Le gainage diminue l’anxiété ! (scientifiquement prouvé)
Quand l’anxiété frappe, nous avons tendance à nous sentir impuissants. Pourtant, des découvertes récentes en neurosciences révèlent que nous disposons de deux « interrupteurs » physiologiques puissants pour calmer notre cerveau, l’un passant par le langage, l’autre par nos muscles profonds.
1. Nommer pour calmer : Le pouvoir des mots
Comme le souligne l’imagerie cérébrale, le simple fait de mettre des mots sur une émotion change la dynamique de notre cerveau. Lorsqu’on ressent une peur ou une angoisse sans l’exprimer, l’amygdale (le centre de la peur) est en hyperactivité.

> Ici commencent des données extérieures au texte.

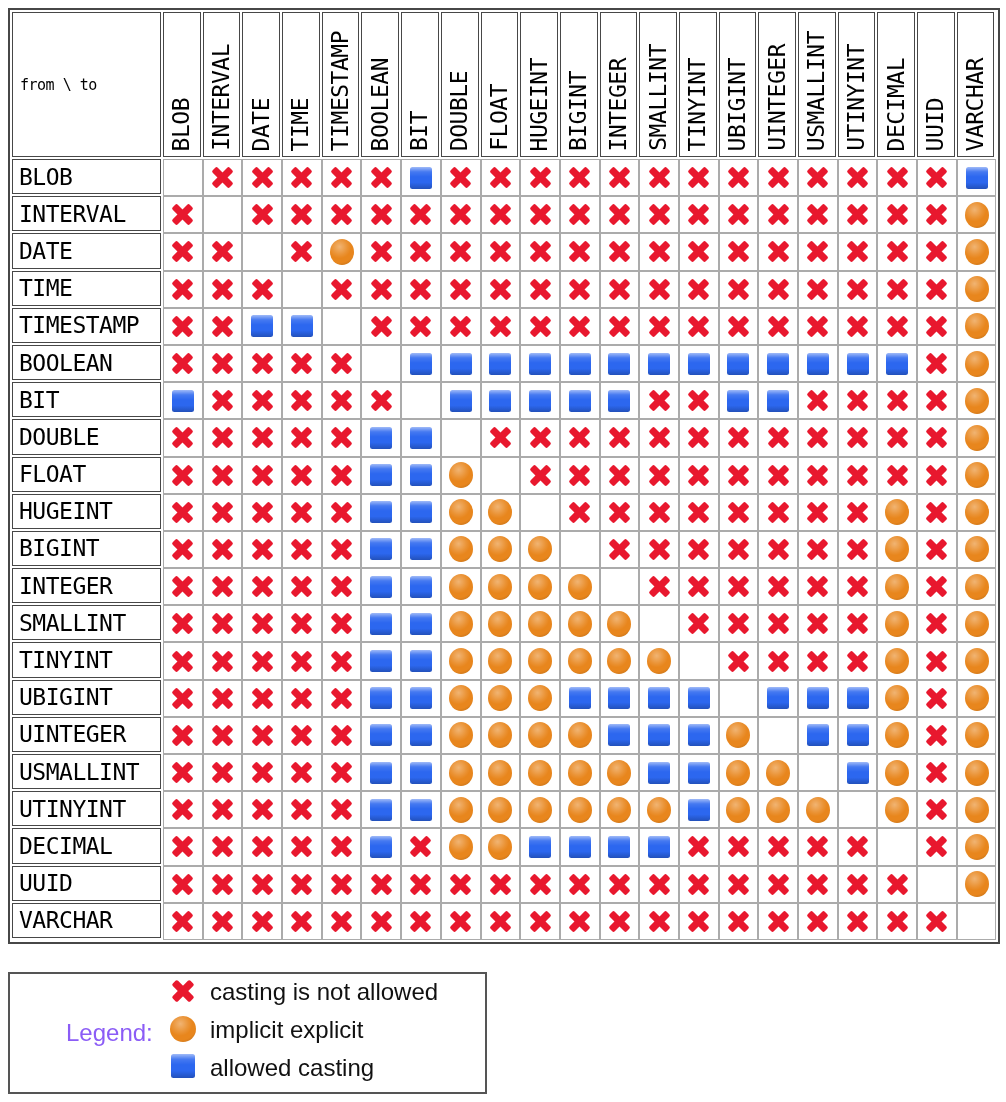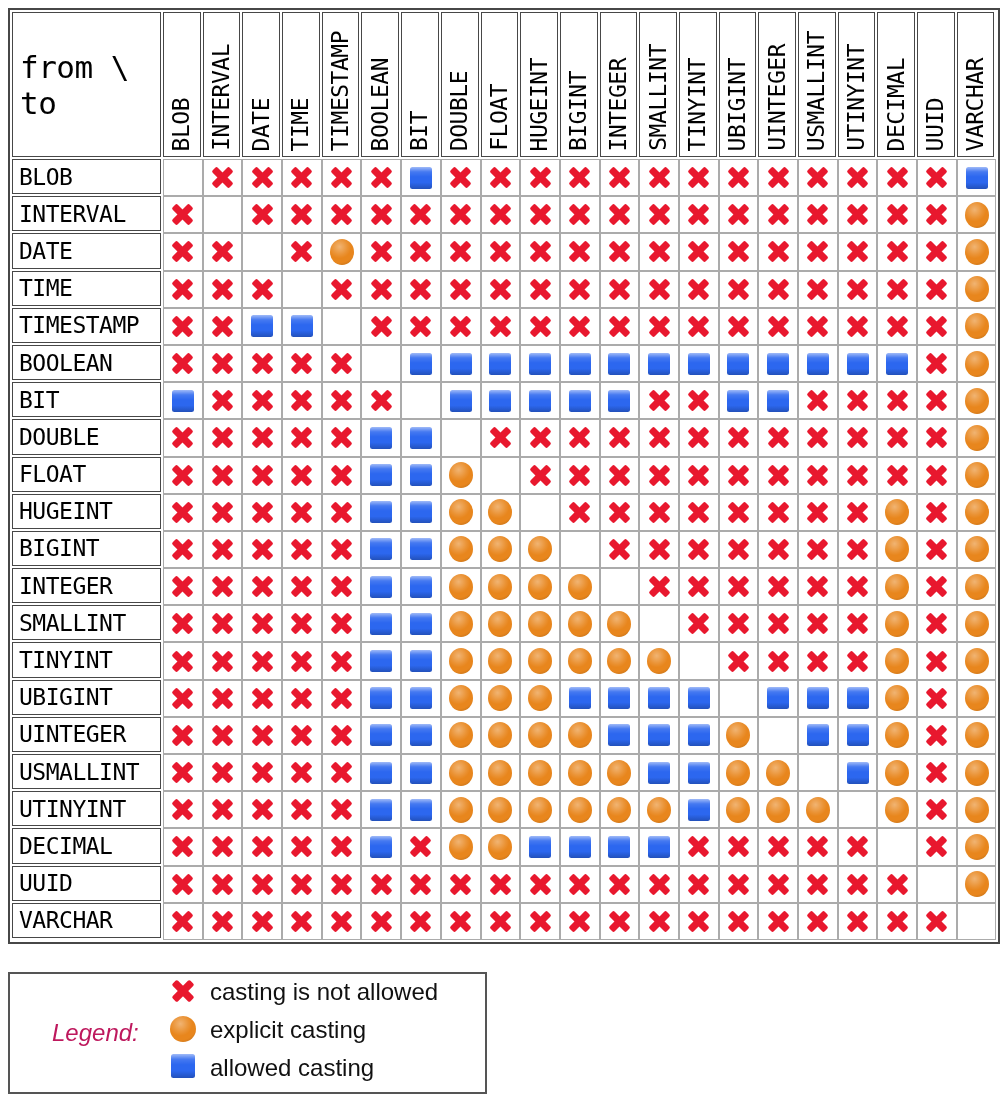"from \ to" .corner { font-size: 31px -> 15px }
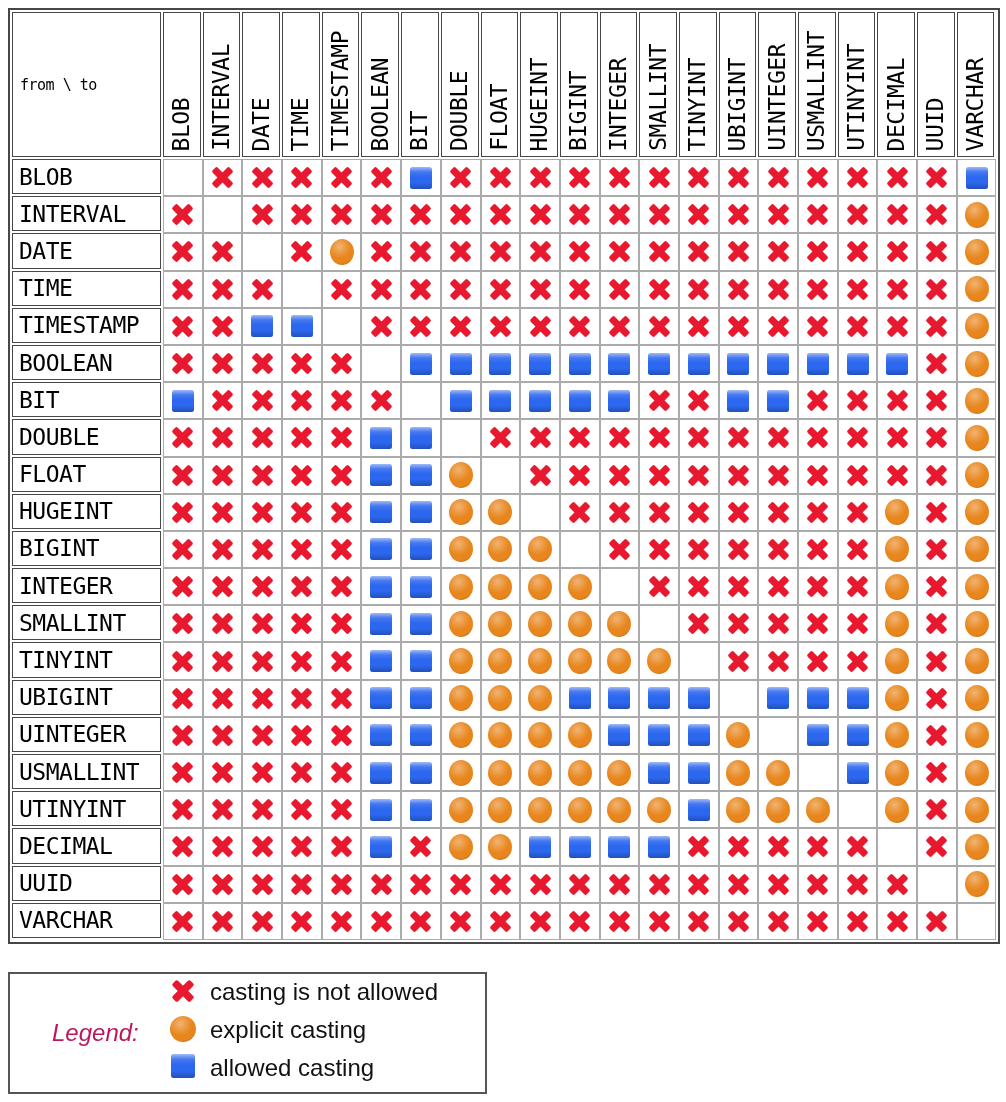"Legend:" .legend-title { color: #be185d -> #8b5cf6; font-style: italic -> none; padding-left: 42px -> 56px }
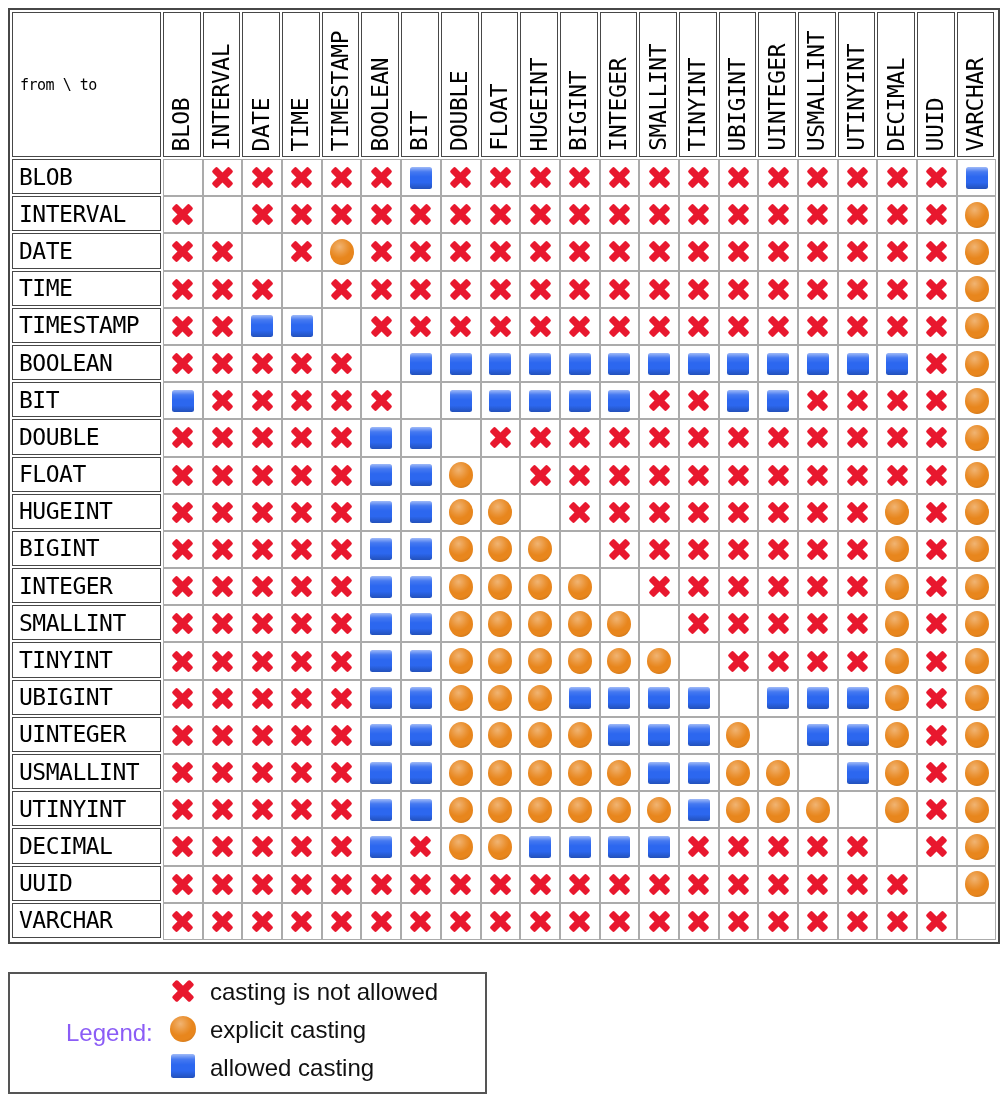"explicit casting" span.lbl { text: explicit casting -> implicit explicit }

Cependant, dès que l’on nomme l’émotion (« Je suis anxieux », « Je me sens stressé »), l’activité bascule vers le cortex préfrontal. Ce processus, appelé « étiquetage affectif », permet au cerveau rationnel de reprendre le contrôle et de diminuer instantanément l’intensité de la réaction émotionnelle.
2. Le gainage : Un câblage direct vers les glandes du stress
L’autre découverte majeure concerne notre posture. On a longtemps cru que notre réponse au stress était purement automatique. Une étude révolutionnaire publiée en 2016 a prouvé le contraire.
Les chercheurs ont découvert l’existence de connexions neuronales directes entre le cortex moteur (qui gère les mouvements volontaires) et la médullosurrénale (la partie des glandes surrénales qui libère l’adrénaline).
Le point clé : La zone du cerveau qui possède le plus de connexions avec ces glandes du stress est celle qui contrôle les muscles axiaux (le tronc, le bassin, les épaules). C’est précisément ce que l’on travaille lors d’exercices de gainage, de Pilates ou de yoga.
En contractant volontairement votre « axe » , vous envoyez un signal de régulation à vos glandes surrénales. Le gainage n’est donc pas seulement un exercice physique : c’est un message neurologique de stabilité qui force le corps à réduire sa production d’hormones de stress.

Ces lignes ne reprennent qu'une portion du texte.